• WHAT THIS TASK INVOLVES: Please copy each line of the records below that includes the word "path".

### TASK DATA

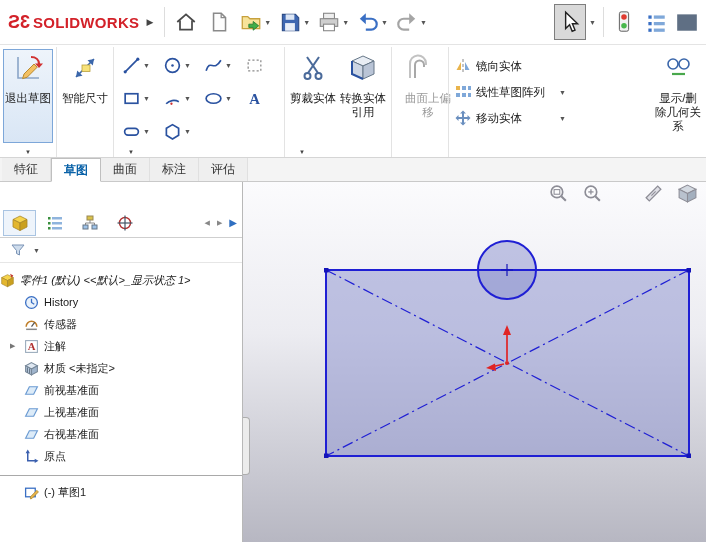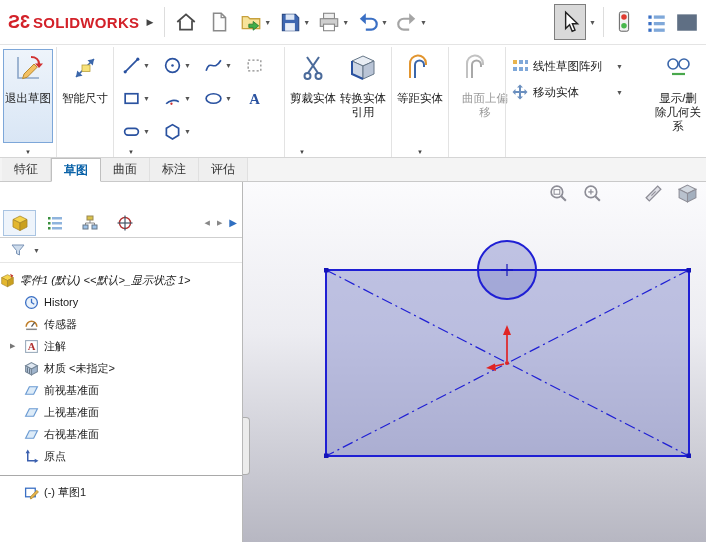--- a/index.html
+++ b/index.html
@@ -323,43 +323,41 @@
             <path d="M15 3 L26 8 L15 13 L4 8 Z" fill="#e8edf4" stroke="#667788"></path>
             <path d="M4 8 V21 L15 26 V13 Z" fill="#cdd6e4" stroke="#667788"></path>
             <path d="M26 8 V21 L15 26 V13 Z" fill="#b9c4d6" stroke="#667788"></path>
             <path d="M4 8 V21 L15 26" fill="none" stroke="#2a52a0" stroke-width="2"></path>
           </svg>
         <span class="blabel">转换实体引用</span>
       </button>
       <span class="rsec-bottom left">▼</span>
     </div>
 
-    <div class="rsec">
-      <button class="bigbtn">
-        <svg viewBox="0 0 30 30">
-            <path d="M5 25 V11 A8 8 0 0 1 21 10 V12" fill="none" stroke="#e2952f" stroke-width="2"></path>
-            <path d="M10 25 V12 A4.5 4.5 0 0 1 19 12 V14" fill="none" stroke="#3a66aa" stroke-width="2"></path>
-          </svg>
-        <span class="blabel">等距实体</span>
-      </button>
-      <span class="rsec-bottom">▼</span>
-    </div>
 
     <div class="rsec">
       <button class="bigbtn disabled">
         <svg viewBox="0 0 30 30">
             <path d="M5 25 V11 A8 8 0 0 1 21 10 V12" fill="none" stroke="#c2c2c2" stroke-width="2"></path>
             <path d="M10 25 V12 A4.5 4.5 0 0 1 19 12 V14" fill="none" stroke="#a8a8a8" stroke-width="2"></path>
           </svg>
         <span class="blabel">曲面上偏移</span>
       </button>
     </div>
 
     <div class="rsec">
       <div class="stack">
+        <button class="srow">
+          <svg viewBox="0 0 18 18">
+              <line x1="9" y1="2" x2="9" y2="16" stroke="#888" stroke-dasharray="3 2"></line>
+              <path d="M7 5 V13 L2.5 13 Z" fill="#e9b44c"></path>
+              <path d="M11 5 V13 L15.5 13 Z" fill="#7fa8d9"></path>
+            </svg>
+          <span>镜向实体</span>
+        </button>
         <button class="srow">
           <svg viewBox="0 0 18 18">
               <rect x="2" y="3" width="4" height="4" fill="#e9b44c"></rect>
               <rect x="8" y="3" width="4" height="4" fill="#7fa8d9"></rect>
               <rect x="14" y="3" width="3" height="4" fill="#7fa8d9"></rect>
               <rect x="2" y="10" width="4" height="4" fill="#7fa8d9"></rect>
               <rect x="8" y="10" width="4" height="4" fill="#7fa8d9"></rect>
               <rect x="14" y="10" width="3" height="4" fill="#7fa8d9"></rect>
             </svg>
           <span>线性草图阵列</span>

######
### TASK DATA

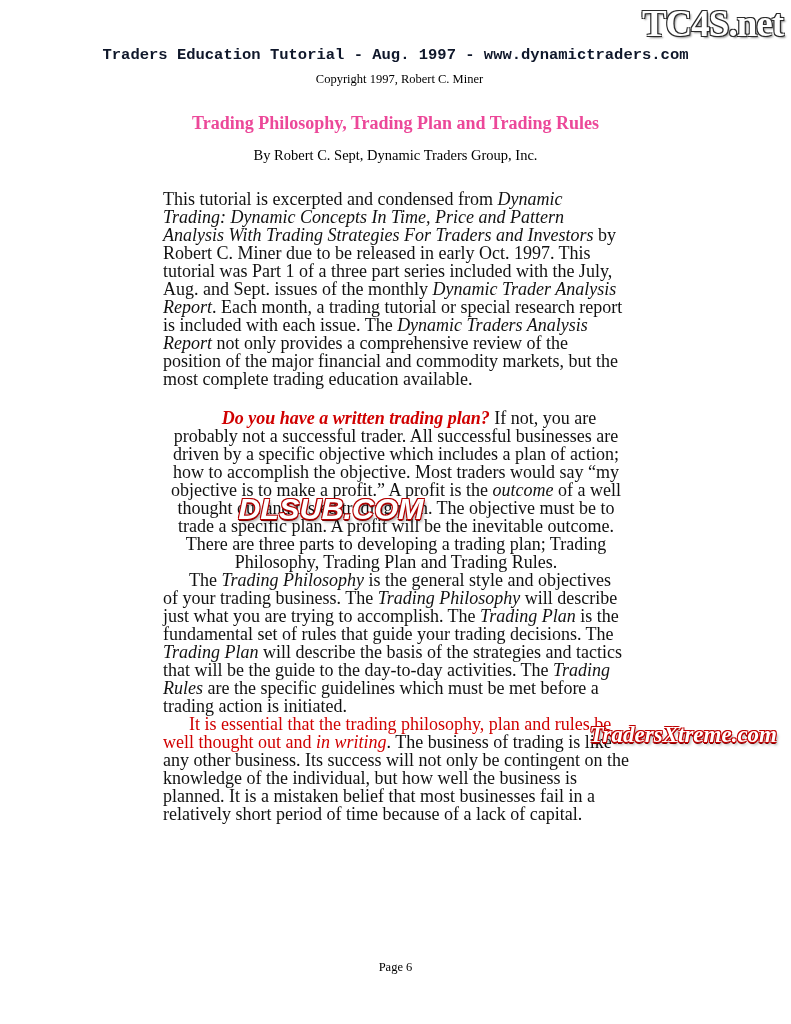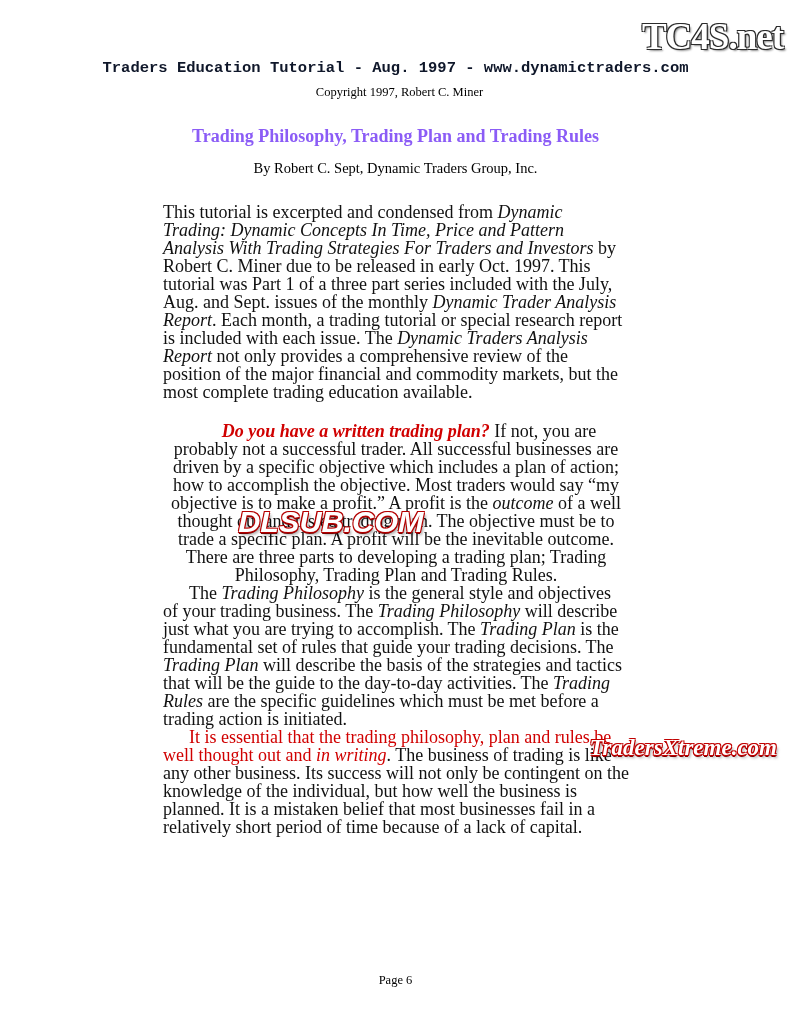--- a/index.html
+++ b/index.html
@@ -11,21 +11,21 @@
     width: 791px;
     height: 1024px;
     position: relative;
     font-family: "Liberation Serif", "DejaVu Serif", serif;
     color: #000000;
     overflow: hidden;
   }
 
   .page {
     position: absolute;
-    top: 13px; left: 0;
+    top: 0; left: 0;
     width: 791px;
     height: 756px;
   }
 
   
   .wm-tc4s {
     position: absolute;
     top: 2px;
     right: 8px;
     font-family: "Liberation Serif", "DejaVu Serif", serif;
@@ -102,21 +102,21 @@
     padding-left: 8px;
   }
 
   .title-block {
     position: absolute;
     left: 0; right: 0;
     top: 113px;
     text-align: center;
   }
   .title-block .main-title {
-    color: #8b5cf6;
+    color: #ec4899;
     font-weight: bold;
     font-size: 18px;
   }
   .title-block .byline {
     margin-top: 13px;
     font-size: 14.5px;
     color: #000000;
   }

######

• RESULT FOR THIS TASK:
             <path d="M15 3 L26 8 L15 13 L4 8 Z" fill="#e8edf4" stroke="#667788"></path>
             <path d="M4 8 V21 L15 26 V13 Z" fill="#cdd6e4" stroke="#667788"></path>
             <path d="M26 8 V21 L15 26 V13 Z" fill="#b9c4d6" stroke="#667788"></path>
             <path d="M4 8 V21 L15 26" fill="none" stroke="#2a52a0" stroke-width="2"></path>
-            <path d="M5 25 V11 A8 8 0 0 1 21 10 V12" fill="none" stroke="#e2952f" stroke-width="2"></path>
-            <path d="M10 25 V12 A4.5 4.5 0 0 1 19 12 V14" fill="none" stroke="#3a66aa" stroke-width="2"></path>
             <path d="M5 25 V11 A8 8 0 0 1 21 10 V12" fill="none" stroke="#c2c2c2" stroke-width="2"></path>
             <path d="M10 25 V12 A4.5 4.5 0 0 1 19 12 V14" fill="none" stroke="#a8a8a8" stroke-width="2"></path>
+              <path d="M7 5 V13 L2.5 13 Z" fill="#e9b44c"></path>
+              <path d="M11 5 V13 L15.5 13 Z" fill="#7fa8d9"></path>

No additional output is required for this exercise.